Conheci o dalai-lama em 1992, no salão nobre da Prefeitura de São Paulo, convidado da prefeita Luiza Erundina – à época, eu era coordenadora de saúde da Coordenadoria Especial da Mulher da prefeitura, cuja sede era no parque do Ibirapuera.

Por Fatima Oliveira Do O Tempo

Foi uma solenidade encantadora e marcante como só Clara Charf, que chefiava as relações internacionais, é capaz de fazer: uma recepção impecável para um líder religioso e um Prêmio Nobel da Paz (1989).

O dalai-lama exala simpatia, simplicidade e tem uma imponência ímpar e indescritível: olha nos olhos, sorri por inteiro, e a gente se sente especial por estar em sua presença.

Apenas à guisa de breve comparação entre dois chefes de duas diferentes religiões patriarcais. O papa Francisco, que virou xodó de meio mundo e que tenta imitar o carisma do dalai-lama, quando sorri, parece o ser humano terreno que é; já o dalai-lama possui aura divinal que espraia ternura.

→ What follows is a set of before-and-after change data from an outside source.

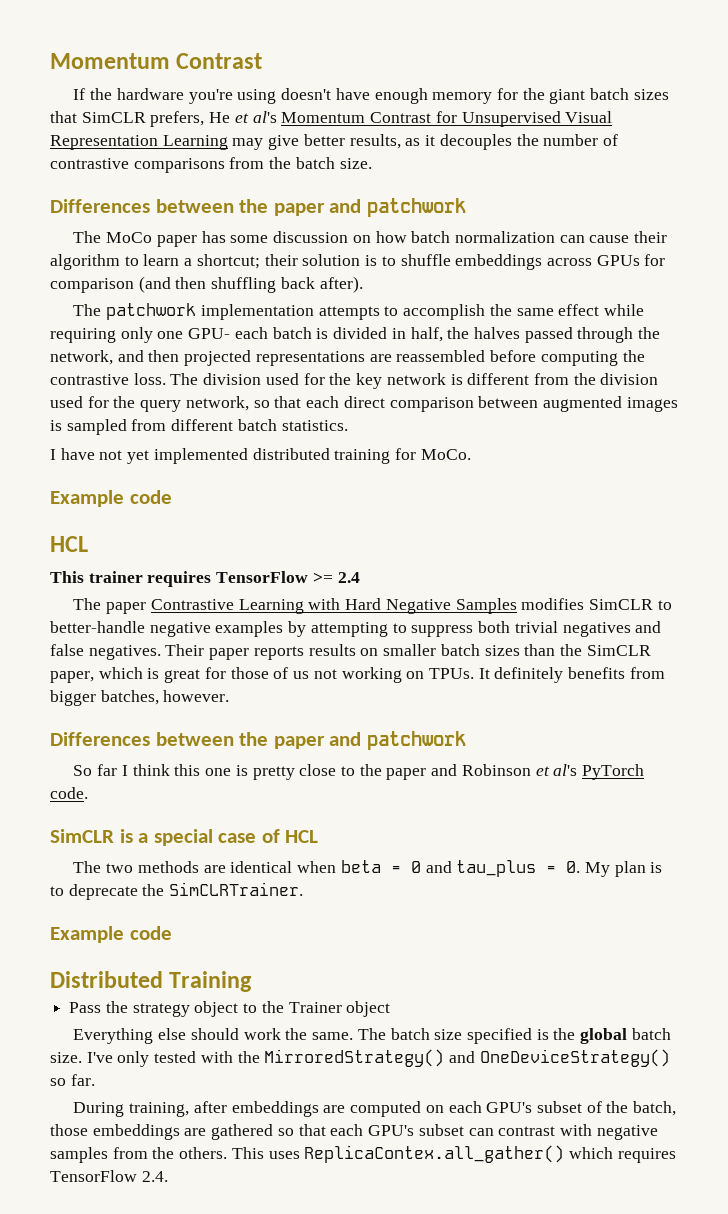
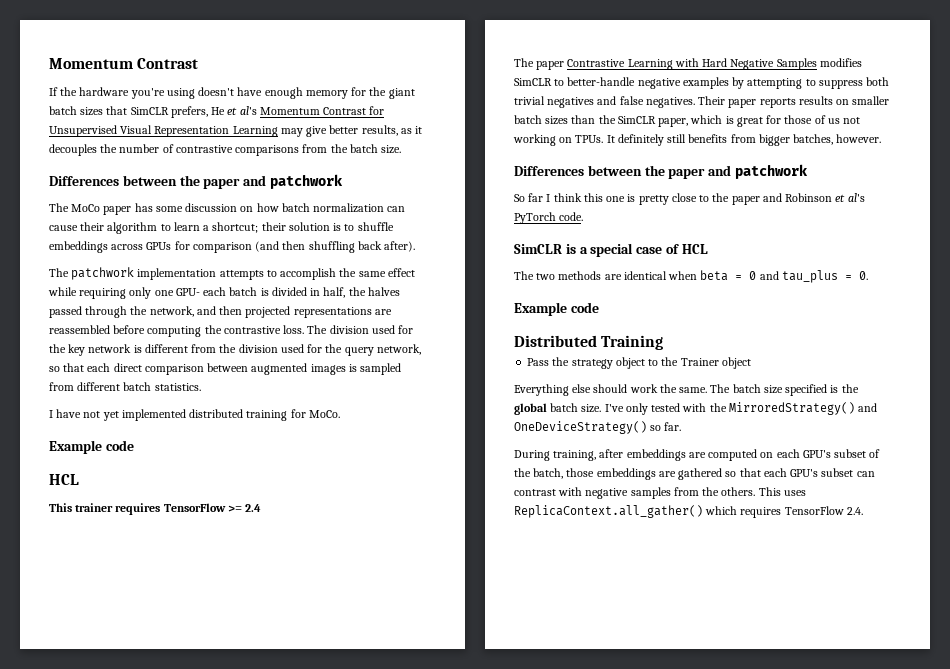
- It definitely benefits from bigger batches, however.
+ It definitely still benefits from bigger batches, however.
- The two methods are identical when beta = 0 and tau_plus = 0. My plan is to deprecate the SimCLRTrainer.
+ The two methods are identical when beta = 0 and tau_plus = 0.
- This uses ReplicaContex.all_gather() which requires TensorFlow 2.4.
+ This uses ReplicaContext.all_gather() which requires TensorFlow 2.4.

Depois de ter recebido um sorriso “olhos nos olhos” naquela tarde em Sampa, busquei conhecê-lo mais. Aprendi que “dalai-lama é o título de uma linhagem de líderes religiosos da escola Gelug do budismo tibetano, tratando-se de um monge e lama, reconhecido por todas as escolas do budismo tibetano”.

E mais: “Tenzin Gyatso, Sua Santidade o 14º dalai-lama, nasceu em 6 de julho de 1935, numa família de camponeses da pequena vila de Taktser, na província de Amdo, nordeste do Tibete. Seu nome era Lhamo Dhondup até quando, aos 2 anos, Sua Santidade foi reconhecida como sendo a reencarnação de seu predecessor, o 13º dalai-lama, Thubten Gyatso. Os dalai-lamas são tidos como manifestações de avalokiteshvara ou chenrezig, o bodhisattva da compaixão e patrono do Tibete. Um bodhisattva é um ser iluminado que adiou sua entrada no nirvana e escolheu renascer para servir à humanidade” (resenha de “A Arte da Felicidade”, por Bruna Heloísa).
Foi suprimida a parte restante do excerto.